ABI: A tightly integrated, unified, sparsity-aware, reconfigurable, compute near-register file/cache GPU architecture with light-weight softmax for deep learning, linear algebra, and Ising compute
Siddhartha Raman Sundara Raman, Jaydeep P. Kulkarni
TL;DR
The paper proposes ABI, a tightly integrated, sparsity-aware, reconfigurable near-memory GPU architecture that closes the memory-ALU data movement bottleneck across CNNs, GCNs, LP, Ising, and LLM workloads. It combines a near-register file and near-memory logic with a 5-stage Reconfigurable Compute Engine and lightweight near-memory softmax, plus adaptive sparsity circuitry and dynamic resolution up to INT16. The design achieves 6–16x speedups and 6–13x energy savings over a baseline MIAOW GPU, with additional gains from sparsity-aware and softmax accelerators (1.5x and 1.6x energy savings, respectively), reaching about 370 GOPS/W at 250 MHz.
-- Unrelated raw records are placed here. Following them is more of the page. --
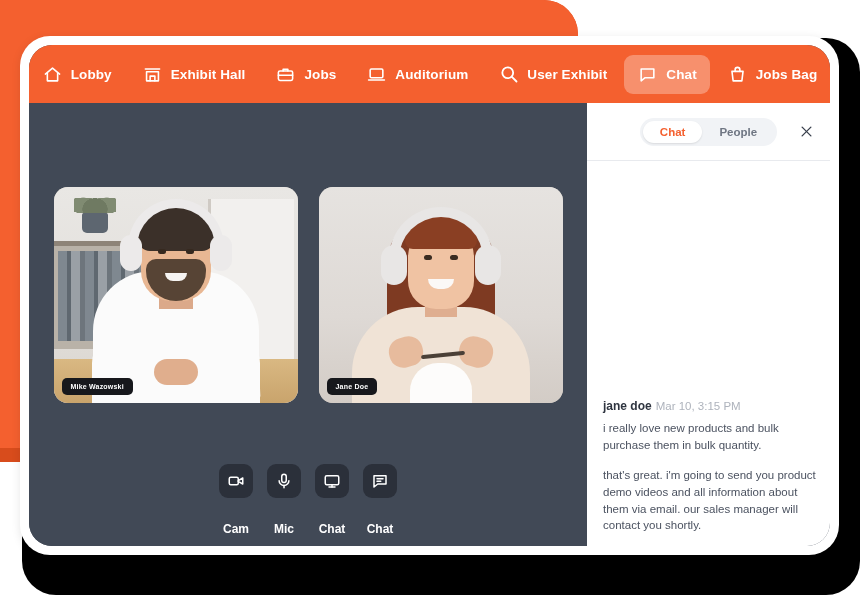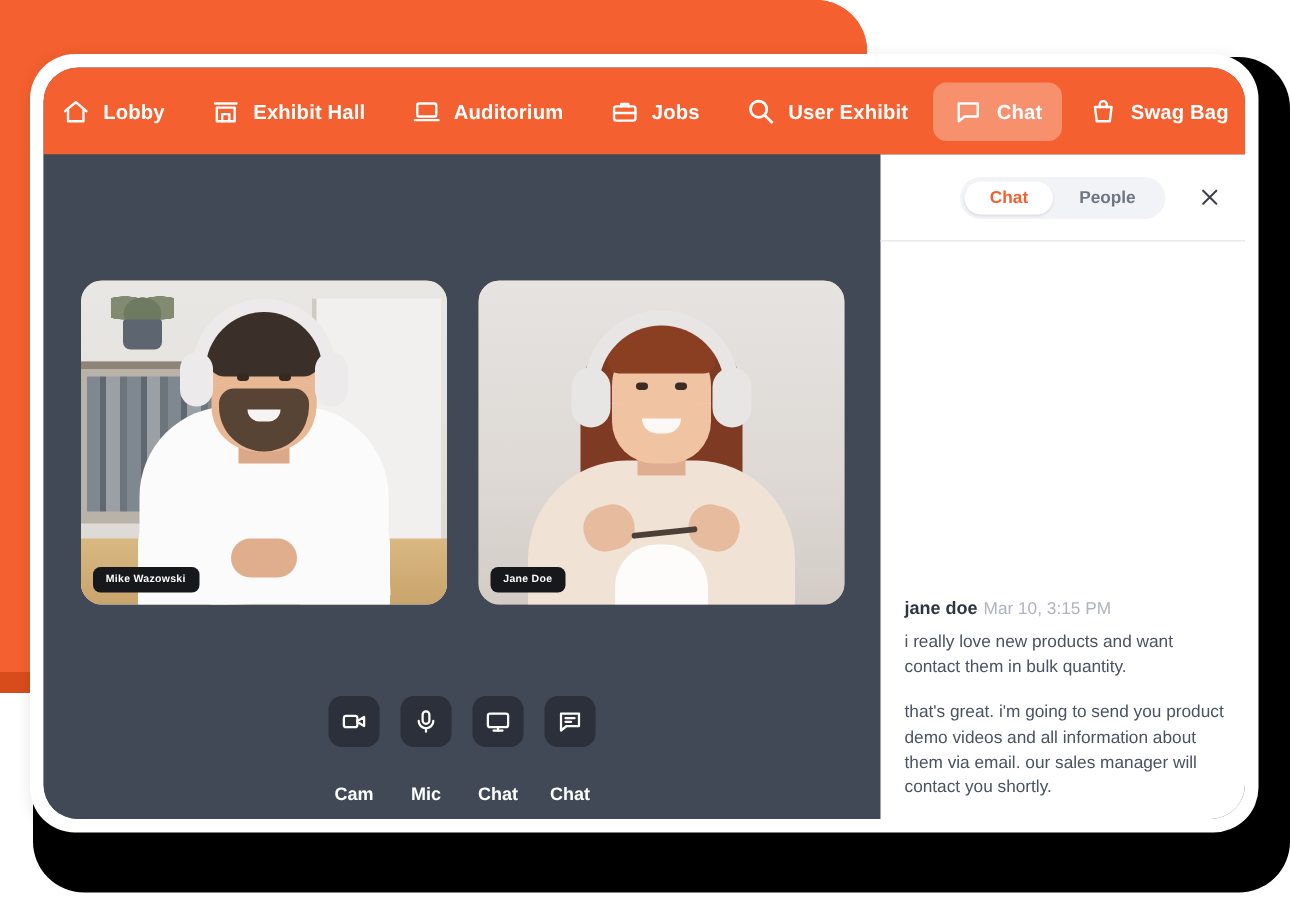"Auditorium" div.nav-item { order: before "Jobs" -> after "Jobs" }
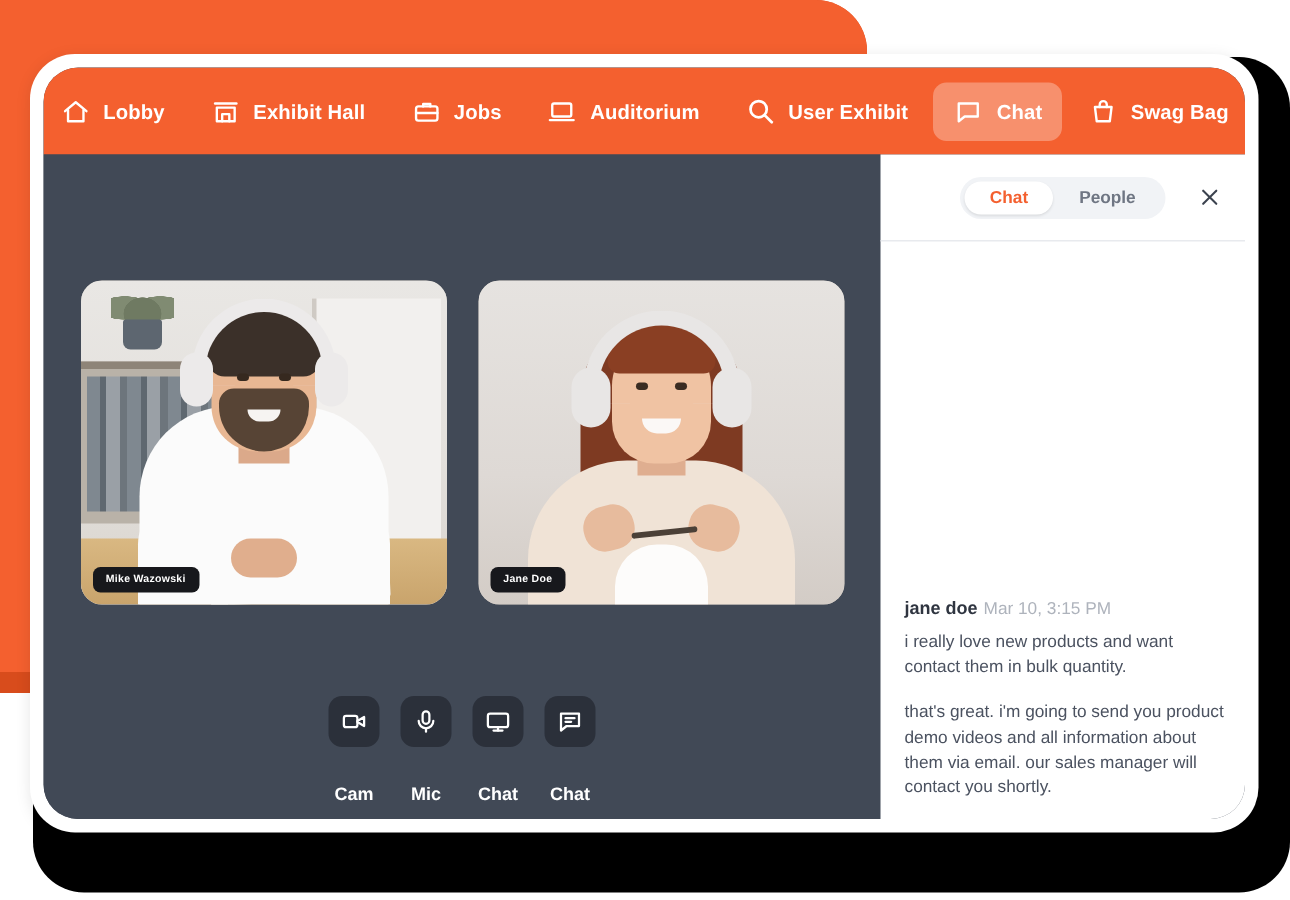"Swag Bag" span { text: Swag -> Jobs }
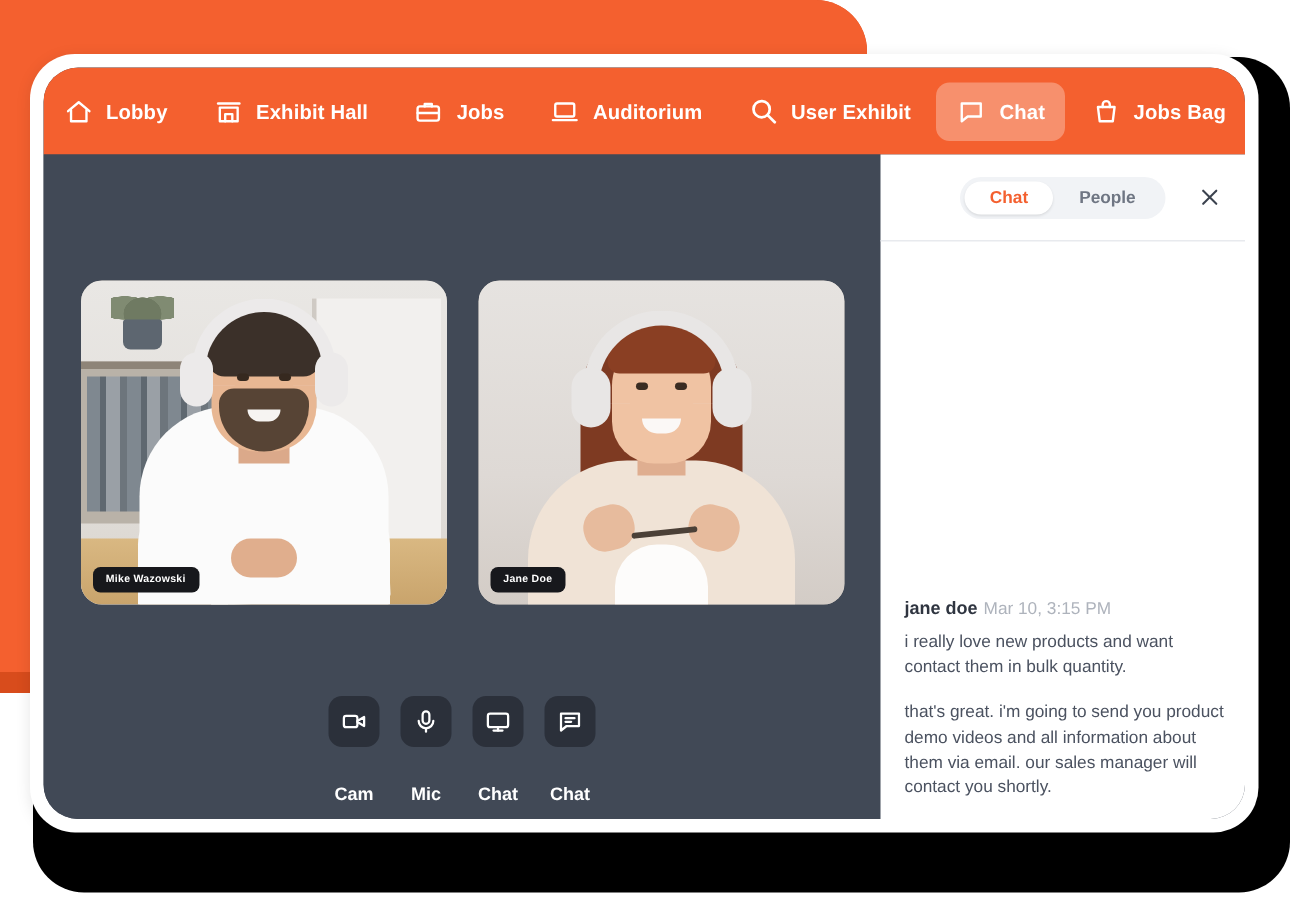"i really love new products" div.msg-text { text: want contact -> bulk purchase }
Test-chip measurements on a unified architecture across multiple workloads demonstrate strong energy efficiency and performance benefits, suggesting practical impact for near-memory computing in future GPUs and accelerators.
Abstract
We present a tightly integrated and unified near-memory GPU architecture that delivers 6 to 16 times speedup and 6 to 13 times energy savings across Convolutional Neural Networks, Graph Convolutional Networks, Linear Programming, Large Language Models, and Ising workloads compared to MIAOW GPU. The design includes a custom sparsity-aware near-memory circuit providing about 1.5 times energy savings, and a lightweight softmax circuit providing about 1.6 times energy savings. The architecture supports reconfigurable compute up to INT16 with dynamic resolution updates and scales efficiently across problem sizes. ABI-enabled MI300 and Blackwell systems achieve about 4.5 times speedup over baseline MI300 and Blackwell.